Written after a brutal all-nighter of watching the girl I am falling for struggle awfully with her ex-boyfriend and my ex-best friend.
I saw something today, on the other side of the glass. It was beautiful, an indescribable myriad of colors. It is much too far away for me to reach, though I may still see it, at twilight when the glare has gone from the glass. I believe that it is a garden, I read of a garden once. The author spoke of it as the most beautiful object in the universe. He was a liar, for my garden is the most beautiful. It is my garden because I love it, because I want to be in it, among the plants and touch every stem and smell every flower. Only to dream of the sensations of such things is overwhelming, I have to look away sometimes for it is simply too beautiful. Other times I can only beat my fists against the glass and scream and cry because I love my garden so very dearly, and I fear I may never be inside of it; with the flowers, with the insects. The entire garden is gorgeous and full of life. The earth is rich and dark and beautiful, the seeds, the stalks, the flowers, they are all wonderful and unique and breathtaking. Everything within the garden is perfect, for the garden is perfect and is so because of all of the perfect things within.

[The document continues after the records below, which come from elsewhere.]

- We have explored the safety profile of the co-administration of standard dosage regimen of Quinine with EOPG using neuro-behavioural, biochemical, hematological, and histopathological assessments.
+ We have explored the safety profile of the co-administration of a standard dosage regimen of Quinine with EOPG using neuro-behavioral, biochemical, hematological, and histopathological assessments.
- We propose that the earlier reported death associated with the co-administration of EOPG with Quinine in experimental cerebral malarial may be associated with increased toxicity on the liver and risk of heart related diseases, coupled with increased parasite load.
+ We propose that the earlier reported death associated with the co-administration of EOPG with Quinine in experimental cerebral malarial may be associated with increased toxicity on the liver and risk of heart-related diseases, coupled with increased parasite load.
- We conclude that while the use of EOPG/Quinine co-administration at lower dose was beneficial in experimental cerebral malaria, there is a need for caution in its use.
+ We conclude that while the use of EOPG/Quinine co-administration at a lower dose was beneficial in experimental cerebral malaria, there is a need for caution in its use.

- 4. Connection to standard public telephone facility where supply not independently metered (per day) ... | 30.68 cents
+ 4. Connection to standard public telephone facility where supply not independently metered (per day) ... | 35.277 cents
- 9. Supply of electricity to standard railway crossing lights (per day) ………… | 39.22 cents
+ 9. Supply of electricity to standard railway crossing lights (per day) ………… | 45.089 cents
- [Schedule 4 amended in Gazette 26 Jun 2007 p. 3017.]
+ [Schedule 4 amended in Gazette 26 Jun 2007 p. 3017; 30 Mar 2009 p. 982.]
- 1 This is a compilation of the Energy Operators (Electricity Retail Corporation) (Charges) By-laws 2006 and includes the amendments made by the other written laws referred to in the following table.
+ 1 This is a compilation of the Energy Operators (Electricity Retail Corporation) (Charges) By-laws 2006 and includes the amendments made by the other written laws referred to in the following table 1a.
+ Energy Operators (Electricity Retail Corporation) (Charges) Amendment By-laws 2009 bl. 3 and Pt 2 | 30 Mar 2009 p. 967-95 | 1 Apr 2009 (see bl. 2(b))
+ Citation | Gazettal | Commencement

I watched the garden again today, through the glare. The glare was so painful to my eyes, but the garden was too magnificent to feel anything but love and awe. The garden is my obsession, my addiction, I crave my garden. I awake each morning to look upon my garden; I sleep every night to dream of her. The garden is my life. I need the garden; it is my breath, my beating heart, my soul. If I lose the garden I too will be lost, if the garden dies I too will die. I love my garden oh so dearly, with a love so great that it threatens to burst forth, past the confines of the glass, the confines of reality. My mind tells me that I should not love my garden, it tells me that I am a fool to love what I may never reach so deeply. It tells me that my garden is on the other side of the glass, of the prison; inaccessible, it tells me that the garden may as well not exist, for it is unattainable, that it may as well be on the moon. But my heart tells me that it is fine and wonderful to love the garden, because it is pure and perfect among such filth. It tells me that if anything should not exist it is I, not the garden, for a world without such splendor is incomplete, undesirable, and dark. If my mind persists in it’s cruelty then I will have to lose my mind, for I cannot stand to lose the garden.